[DATA PROVIDED — start]

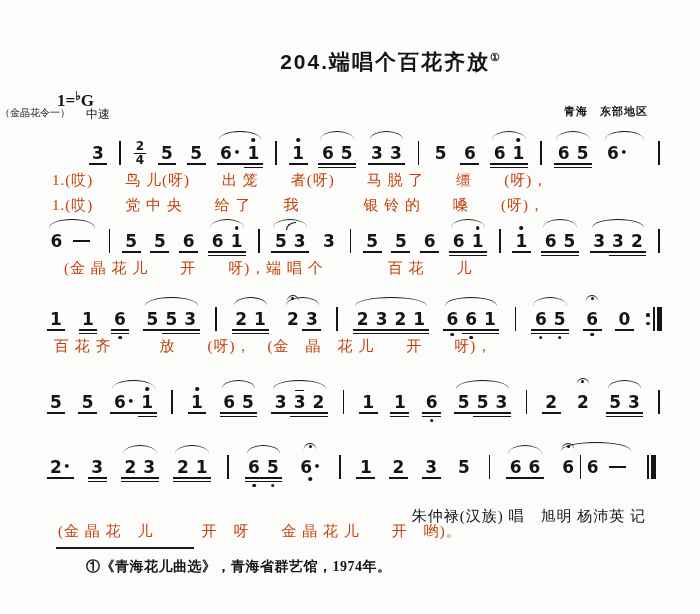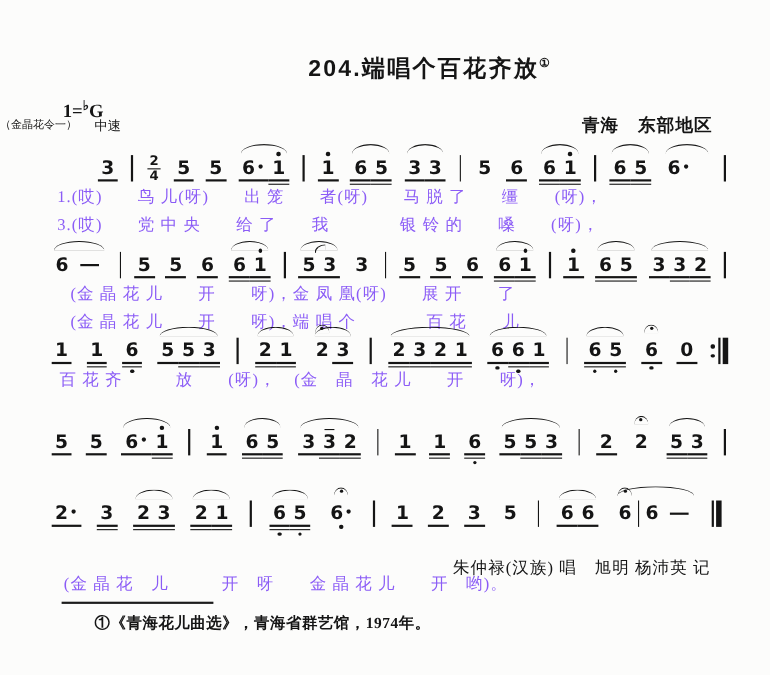--- a/index.html
+++ b/index.html
@@ -8,21 +8,21 @@
 
   
   #title{position:absolute;top:48px;left:0;width:100%;text-align:center;
          font-weight:700;font-size:21px;letter-spacing:2px;margin-left:40px;}
   #title sup{font-size:11px;letter-spacing:0;}
   #keysig{position:absolute;top:91px;left:57px;font-family:"Liberation Serif",serif;
           font-weight:700;font-size:17px;}
   #keysig .flat{font-size:12px;position:relative;top:-6px;}
   #tempo{position:absolute;top:106px;left:86px;font-size:12px;}
   #subtitle{position:absolute;top:106px;left:0;width:100%;text-align:left;font-size:10px;}
-  #region{position:absolute;top:104px;right:52px;font-weight:700;font-size:16px;letter-spacing:1px;}
+  #region{position:absolute;top:104px;right:52px;font-weight:700;font-size:11px;letter-spacing:1px;}
 
   
   #score{position:absolute;top:0;left:46px;width:616px;}
   .system{position:absolute;left:0;right:0;}
   #sys1{top:126px;} #sys2{top:214px;} #sys3{top:292px;} #sys4{top:375px;} #sys5{top:440px;}
   .notes{display:flex;align-items:center;justify-content:space-between;
          height:26px;padding-top:14px;white-space:nowrap;}
   #sys1 .notes{margin-left:42px;}
   #sys5 .notes{margin-right:6px;}
 
@@ -51,21 +51,21 @@
   .ttop{border-bottom:1.4px solid #151515;padding:0 1.5px;}
   .dash{width:17px;height:2.3px;background:#151515;margin:0 7px;}
   .spacer{display:inline-block;width:15px;height:1px;}
   .repend,.finbar{display:inline-flex;align-items:center;height:24px;}
   .rdots{display:flex;flex-direction:column;gap:5px;margin-right:3.5px;}
   .rd{width:3.2px;height:3.2px;border-radius:50%;background:#151515;}
   .thin{width:1.7px;height:24px;background:#151515;}
   .thick{width:4.6px;height:24px;background:#151515;margin-left:2.6px;}
 
   .lyric{font-family:"Liberation Serif",serif;font-size:15px;line-height:22px;
-         letter-spacing:1px;white-space:pre;margin-top:3px;color:#8b5cf6;}
+         letter-spacing:1px;white-space:pre;margin-top:3px;color:#c2410c;}
   #sys1 .lyric{padding-left:6px;}
   #sys2 .lyric{padding-left:18px;}
   #sys3 .lyric{padding-left:8px;}
   #sys4 .lyric{padding-left:16px;}
   #sys5 .lyric{padding-left:12px;margin-top:40px;}
 
   
   #credits{position:absolute;top:507px;right:54px;font-family:"Liberation Serif",serif;
            font-size:15px;letter-spacing:1px;}
   #fnrule{position:absolute;top:547px;left:56px;width:138px;height:2px;background:#1c1c1c;}
@@ -121,21 +121,21 @@
             <span class="note"><b>6</b><span class="ul u0"></span><span class="ul u1"></span></span>
             <span class="note"><b>5</b><span class="ul u0"></span><span class="ul u1"></span></span>
           </span>
           <span class="grp arc">
             <span class="note"><b>6</b><span class="aug">•</span></span>
             <span class="spacer"></span>
           </span>
           <span class="bar"></span>
         </div>
         <div class="lyric">1.(哎)　　鸟 儿(呀)　　出 笼　　者(呀)　　马 脱 了　　缰　　(呀)，</div>
-        <div class="lyric">3.(哎)　　党 中 央　　给 了　　我　　　　银 铃 的　　嗓　　(呀)，</div>
+        <div class="lyric">1.(哎)　　党 中 央　　给 了　　我　　　　银 铃 的　　嗓　　(呀)，</div>
       </div>
       <div class="system" id="sys2">
         <div class="notes">
           <span class="grp arc">
             <span class="note"><b>6</b></span>
             <span class="dash"></span>
           </span>
           <span class="bar"></span>
           <span class="note"><b>5</b><span class="ul u0"></span></span>
           <span class="note"><b>5</b><span class="ul u0"></span></span>
@@ -164,21 +164,20 @@
             <span class="note"><b>6</b><span class="ul u0"></span><span class="ul u1"></span></span>
             <span class="note"><b>5</b><span class="ul u0"></span><span class="ul u1"></span></span>
           </span>
           <span class="grp arc">
             <span class="note"><b>3</b><span class="ul u0"></span></span>
             <span class="note"><b>3</b><span class="ul u0"></span><span class="ul u1"></span></span>
             <span class="note"><b>2</b><span class="ul u0"></span><span class="ul u1"></span></span>
           </span>
           <span class="bar"></span>
         </div>
-        <div class="lyric">(金 晶 花 儿　　开　　呀)，金 凤 凰(呀)　　展 开　　了</div>
         <div class="lyric">(金 晶 花 儿　　开　　呀)，端 唱 个　　　　百 花　　儿</div>
       </div>
       <div class="system" id="sys3">
         <div class="notes">
           <span class="note"><b>1</b><span class="ul u0"></span></span>
           <span class="note"><b>1</b><span class="ul u0"></span><span class="ul u1"></span></span>
           <span class="note"><b>6</b><span class="ul u0"></span><span class="ul u1"></span><span class="dot lo" style="bottom: -11.9px;"></span></span>
           <span class="grp arc">
             <span class="note"><b>5</b><span class="ul u0"></span></span>
             <span class="note"><b>5</b><span class="ul u0"></span><span class="ul u1"></span></span>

[DATA PROVIDED — finish]

WHAT IS BEING ASKED: Wherever the word "Liberation" occurs in the data above, copy the line it sits in.

OUTPUT BELOW:
   #keysig{position:absolute;top:91px;left:57px;font-family:"Liberation Serif",serif;
   .lyric{font-family:"Liberation Serif",serif;font-size:15px;line-height:22px;
   #credits{position:absolute;top:507px;right:54px;font-family:"Liberation Serif",serif;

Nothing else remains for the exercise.